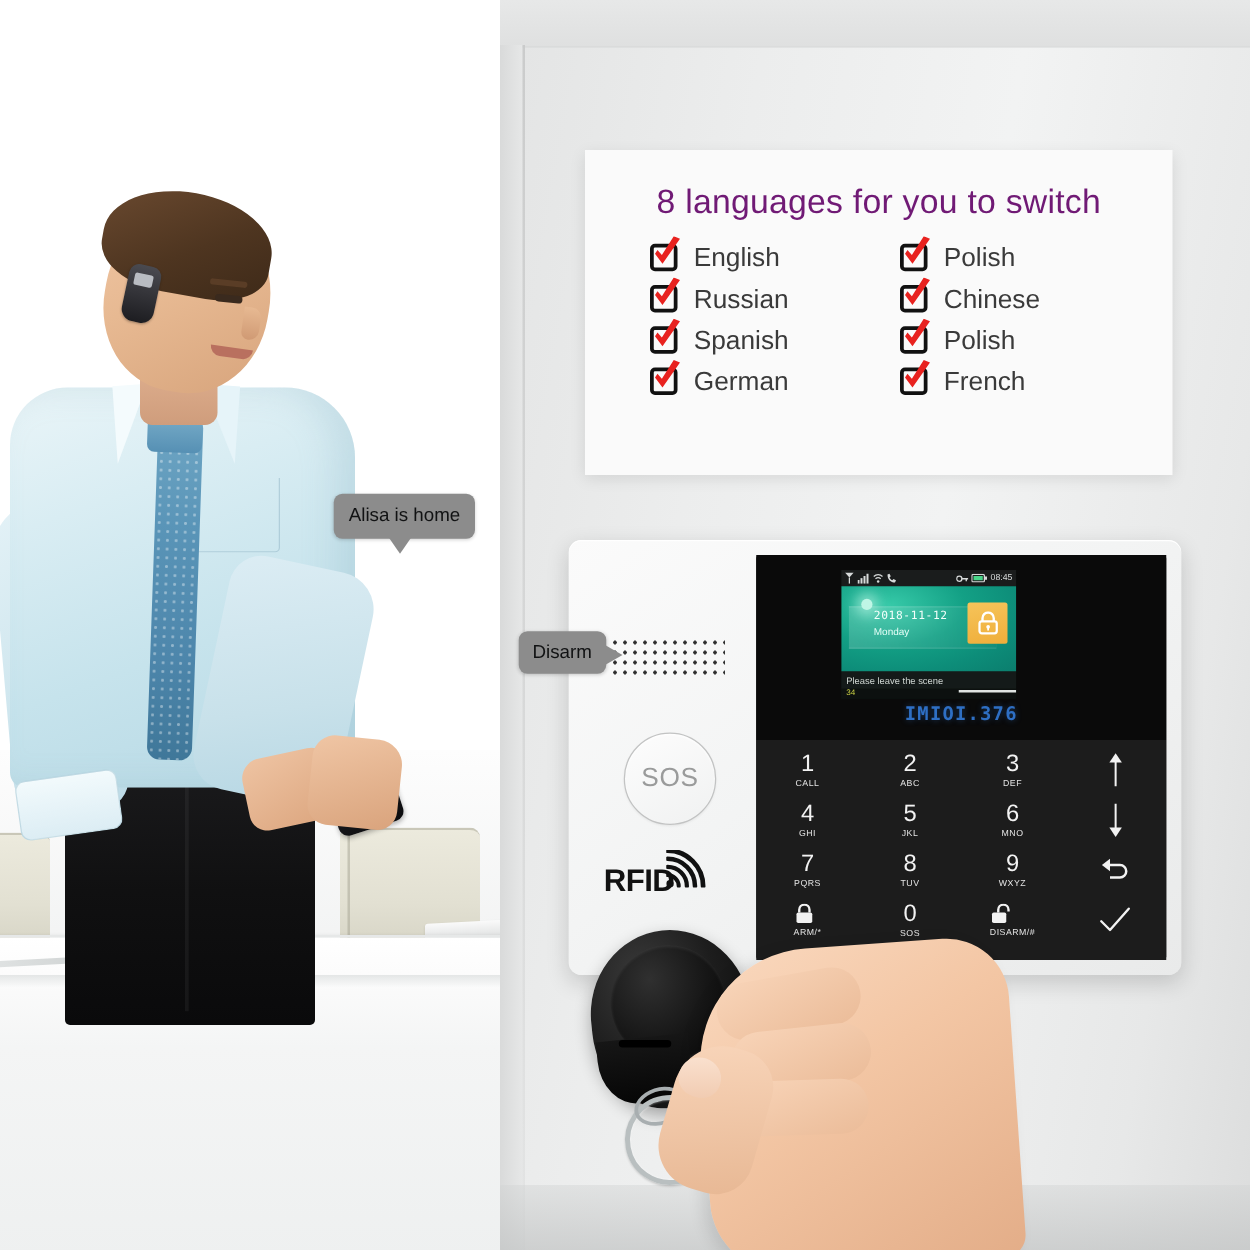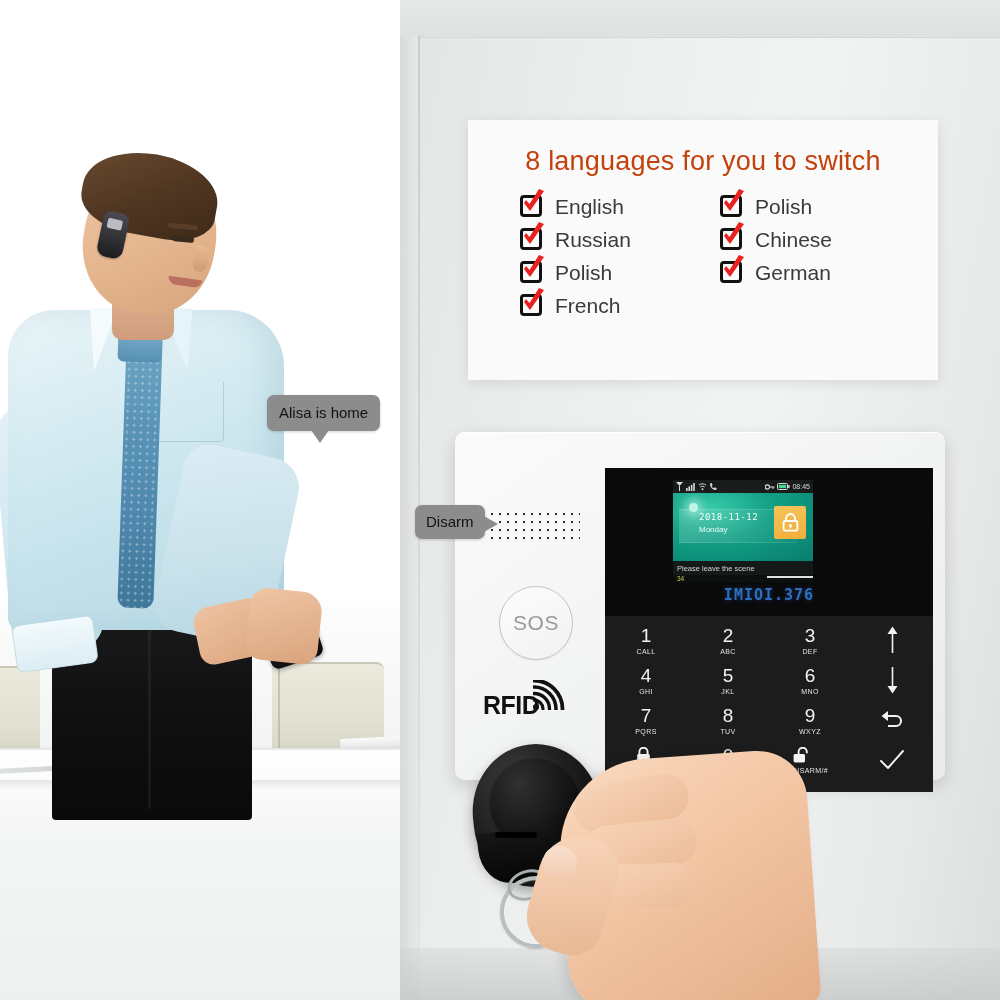"8 languages for you to" .lang-title { color: #c2410c -> #701a75 }
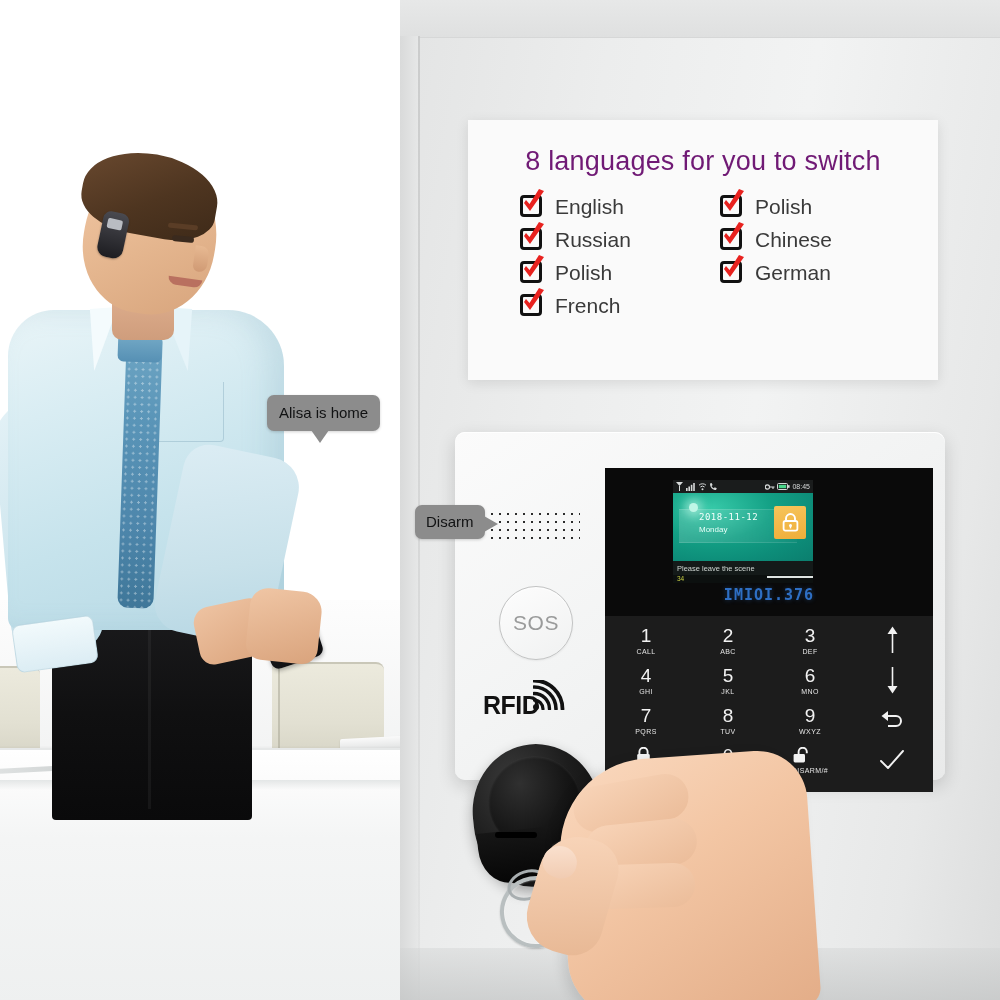"Spanish" div.lang-item { html: none -> <div> <span> <svg> <path></path> </svg> </span> <span>Spanish</span> </div> }
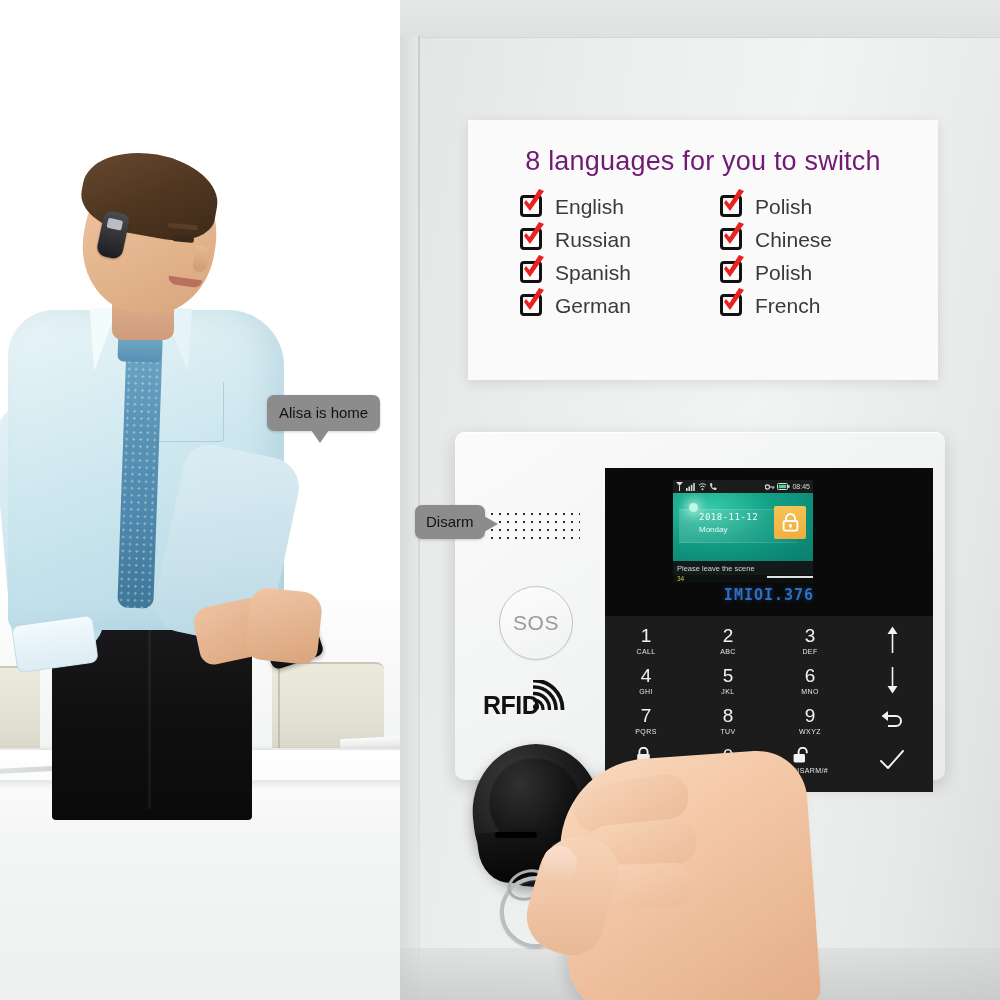"2018-11-12" .keypad-module { margin-top: 24px -> none }
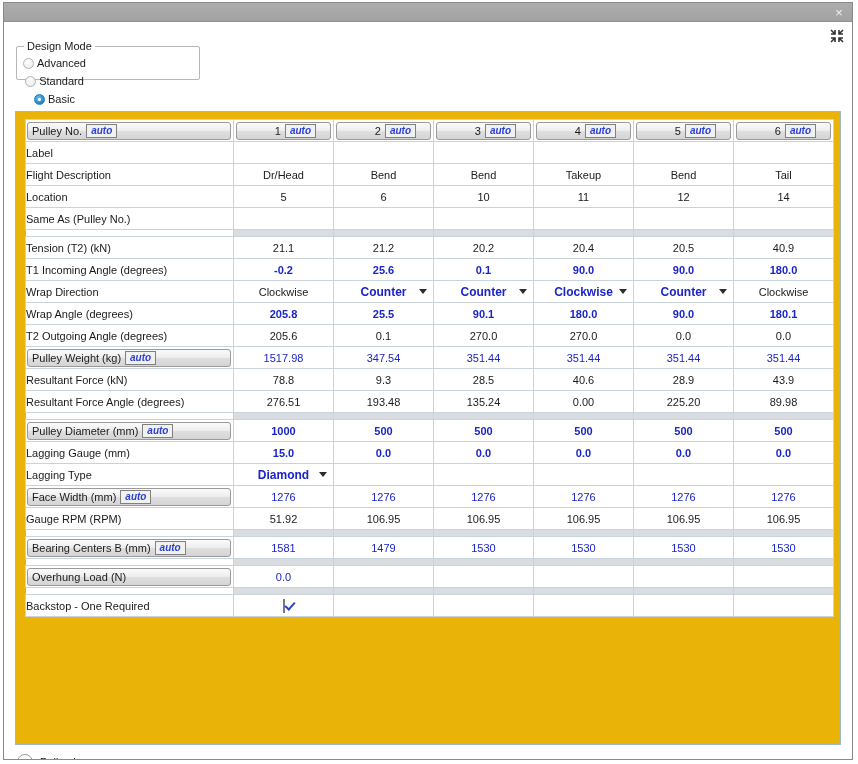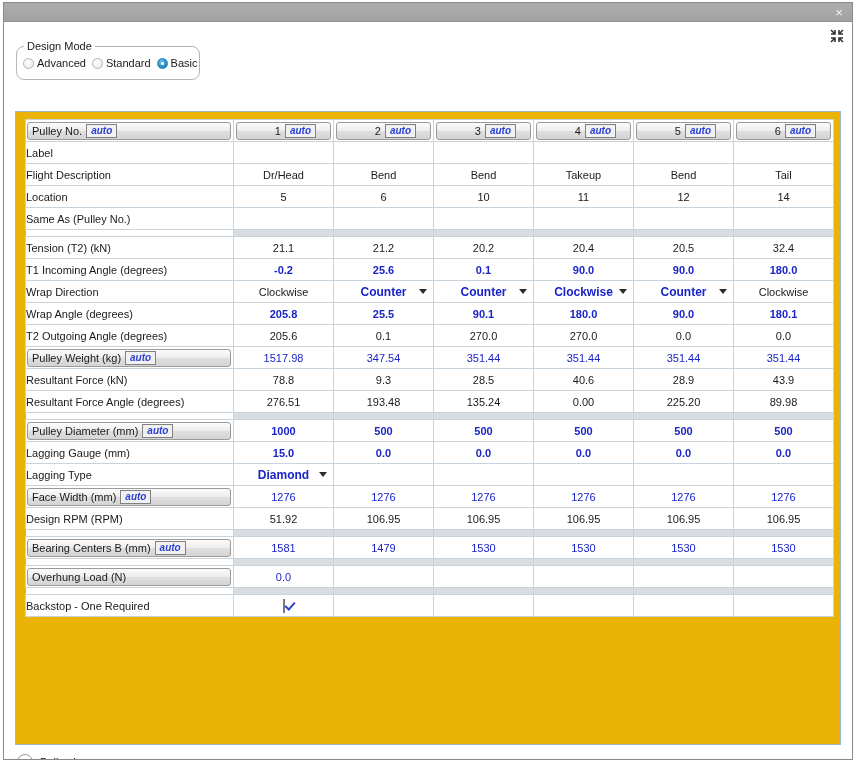"Design Mode" .groupbox { border-radius: 8px -> 2px }
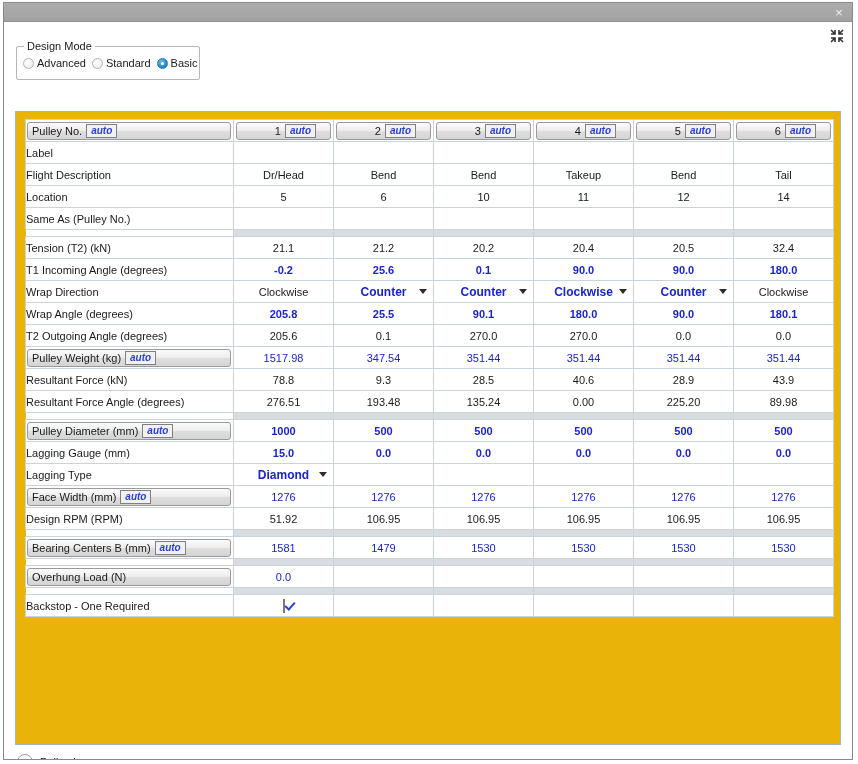"Advanced" .radio-row { flex-direction: none -> column }
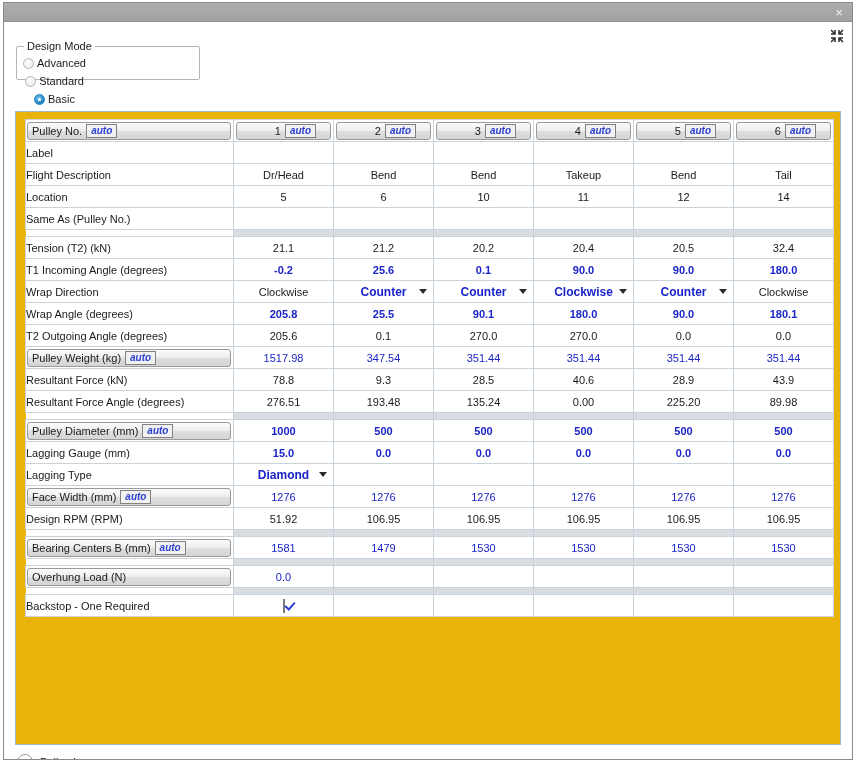"32.4" td.val { text: 32.4 -> 40.9 }
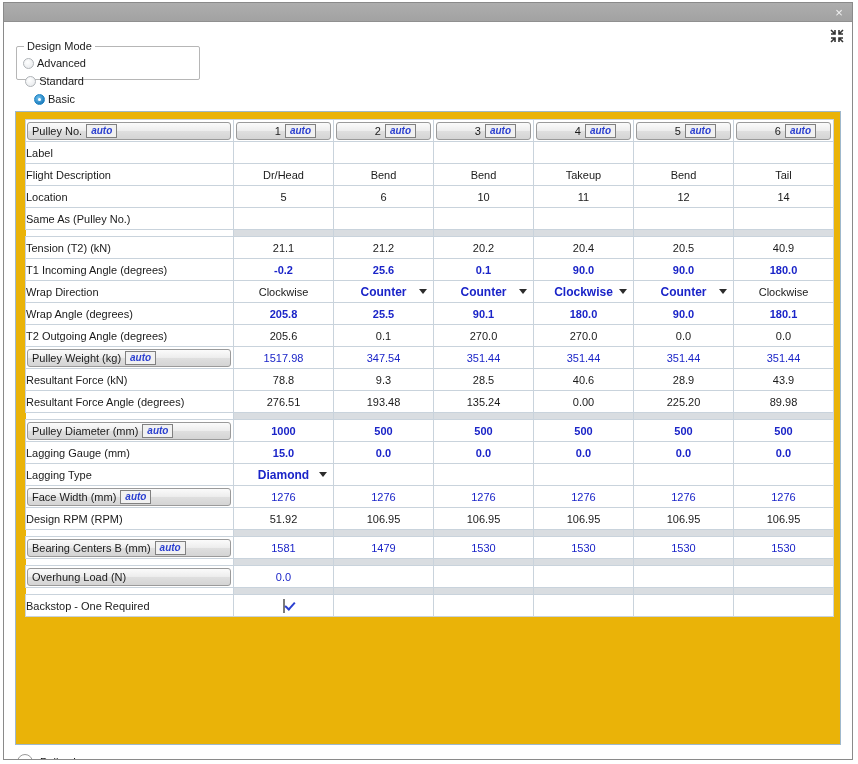"Design RPM (RPM)" td.lbl { text: Design -> Gauge }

-=-=-

▶ **WORK TO COMPLETE**:
Write out the entries above verbatim, without pictures.

▶ **EXPECTED OUTPUT**:
"8 languages for you to" .lang-title { color: #c2410c -> #701a75 }
"Spanish" div.lang-item { html: none -> <div> <span> <svg> <path></path> </svg> </span> <span>Spanish</span> </div> }
"2018-11-12" .keypad-module { margin-top: 24px -> none }
"Design Mode" .groupbox { border-radius: 8px -> 2px }
"Advanced" .radio-row { flex-direction: none -> column }
"32.4" td.val { text: 32.4 -> 40.9 }
"Design RPM (RPM)" td.lbl { text: Design -> Gauge }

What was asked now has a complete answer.